--- Assigned task ---
Check each line of the entries below for the word "your", and copy out the ones that have it.

--- Provided records ---
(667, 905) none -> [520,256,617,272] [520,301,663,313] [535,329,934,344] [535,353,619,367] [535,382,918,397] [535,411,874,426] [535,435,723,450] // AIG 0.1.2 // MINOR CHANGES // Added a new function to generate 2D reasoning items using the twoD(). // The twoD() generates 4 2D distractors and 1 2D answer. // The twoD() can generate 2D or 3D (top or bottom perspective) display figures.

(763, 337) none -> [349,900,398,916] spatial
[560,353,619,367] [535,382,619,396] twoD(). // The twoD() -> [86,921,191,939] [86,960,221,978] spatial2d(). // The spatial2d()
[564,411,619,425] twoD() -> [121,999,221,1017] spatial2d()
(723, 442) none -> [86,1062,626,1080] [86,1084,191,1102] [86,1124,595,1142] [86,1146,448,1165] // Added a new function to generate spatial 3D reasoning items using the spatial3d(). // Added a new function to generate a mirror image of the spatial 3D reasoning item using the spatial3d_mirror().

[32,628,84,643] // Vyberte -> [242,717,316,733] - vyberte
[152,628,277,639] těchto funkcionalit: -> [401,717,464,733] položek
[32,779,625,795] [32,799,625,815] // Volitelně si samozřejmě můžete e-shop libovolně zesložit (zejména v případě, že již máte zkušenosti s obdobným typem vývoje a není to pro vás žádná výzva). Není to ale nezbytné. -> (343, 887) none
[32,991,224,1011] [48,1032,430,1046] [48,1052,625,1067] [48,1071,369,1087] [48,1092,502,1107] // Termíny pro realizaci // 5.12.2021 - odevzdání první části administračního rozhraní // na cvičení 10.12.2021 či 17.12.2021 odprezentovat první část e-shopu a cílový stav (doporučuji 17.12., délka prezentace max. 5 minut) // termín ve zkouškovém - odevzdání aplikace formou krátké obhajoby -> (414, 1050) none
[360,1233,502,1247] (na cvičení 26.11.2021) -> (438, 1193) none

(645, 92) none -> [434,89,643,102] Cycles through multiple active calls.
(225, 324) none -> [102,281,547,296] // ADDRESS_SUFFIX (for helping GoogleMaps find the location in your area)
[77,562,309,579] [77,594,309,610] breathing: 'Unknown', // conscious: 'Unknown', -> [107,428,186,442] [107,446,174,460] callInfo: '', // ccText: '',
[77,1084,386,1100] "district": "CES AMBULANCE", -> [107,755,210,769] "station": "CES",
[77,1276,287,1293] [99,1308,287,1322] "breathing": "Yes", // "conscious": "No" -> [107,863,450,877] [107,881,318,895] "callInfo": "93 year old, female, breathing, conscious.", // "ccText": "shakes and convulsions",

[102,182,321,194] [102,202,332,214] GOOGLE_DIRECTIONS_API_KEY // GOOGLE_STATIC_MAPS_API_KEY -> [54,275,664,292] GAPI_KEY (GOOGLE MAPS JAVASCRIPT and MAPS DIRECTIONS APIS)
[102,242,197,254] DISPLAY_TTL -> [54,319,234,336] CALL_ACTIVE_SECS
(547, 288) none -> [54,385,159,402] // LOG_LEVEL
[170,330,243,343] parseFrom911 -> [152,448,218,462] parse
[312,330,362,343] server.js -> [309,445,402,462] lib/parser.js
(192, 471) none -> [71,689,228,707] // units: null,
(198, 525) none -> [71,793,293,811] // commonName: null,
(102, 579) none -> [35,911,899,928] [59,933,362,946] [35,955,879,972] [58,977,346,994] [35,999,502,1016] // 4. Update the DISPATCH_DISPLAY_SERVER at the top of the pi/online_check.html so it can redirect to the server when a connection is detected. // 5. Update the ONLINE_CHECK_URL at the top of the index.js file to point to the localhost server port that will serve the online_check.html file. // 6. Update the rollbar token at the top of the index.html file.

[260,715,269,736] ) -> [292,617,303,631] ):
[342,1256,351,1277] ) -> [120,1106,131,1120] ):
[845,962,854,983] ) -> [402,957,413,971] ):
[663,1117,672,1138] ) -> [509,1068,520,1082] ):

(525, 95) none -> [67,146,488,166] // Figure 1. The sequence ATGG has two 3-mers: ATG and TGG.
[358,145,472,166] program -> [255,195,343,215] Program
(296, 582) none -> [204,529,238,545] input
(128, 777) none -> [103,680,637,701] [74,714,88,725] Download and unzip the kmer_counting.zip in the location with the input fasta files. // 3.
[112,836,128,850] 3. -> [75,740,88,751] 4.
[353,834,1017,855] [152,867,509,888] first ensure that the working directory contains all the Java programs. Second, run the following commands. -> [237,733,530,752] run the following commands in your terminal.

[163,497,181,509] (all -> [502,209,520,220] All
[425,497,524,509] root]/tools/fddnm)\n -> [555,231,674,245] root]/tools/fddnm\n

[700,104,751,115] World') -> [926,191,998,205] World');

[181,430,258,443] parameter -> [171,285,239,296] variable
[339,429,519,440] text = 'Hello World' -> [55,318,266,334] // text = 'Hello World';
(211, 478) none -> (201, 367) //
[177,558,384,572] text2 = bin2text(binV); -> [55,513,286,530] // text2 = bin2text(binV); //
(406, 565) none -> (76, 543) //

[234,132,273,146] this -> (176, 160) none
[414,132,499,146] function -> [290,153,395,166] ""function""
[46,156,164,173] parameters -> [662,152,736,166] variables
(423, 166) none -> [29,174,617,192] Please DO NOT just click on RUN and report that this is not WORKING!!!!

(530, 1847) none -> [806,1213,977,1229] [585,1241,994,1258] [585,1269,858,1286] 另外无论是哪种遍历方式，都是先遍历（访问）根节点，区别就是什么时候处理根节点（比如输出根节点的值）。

--- Finished task ---
(225, 324) none -> [102,281,547,296] // ADDRESS_SUFFIX (for helping GoogleMaps find the location in your area)
[353,834,1017,855] [152,867,509,888] first ensure that the working directory contains all the Java programs. Second, run the following commands. -> [237,733,530,752] run the following commands in your terminal.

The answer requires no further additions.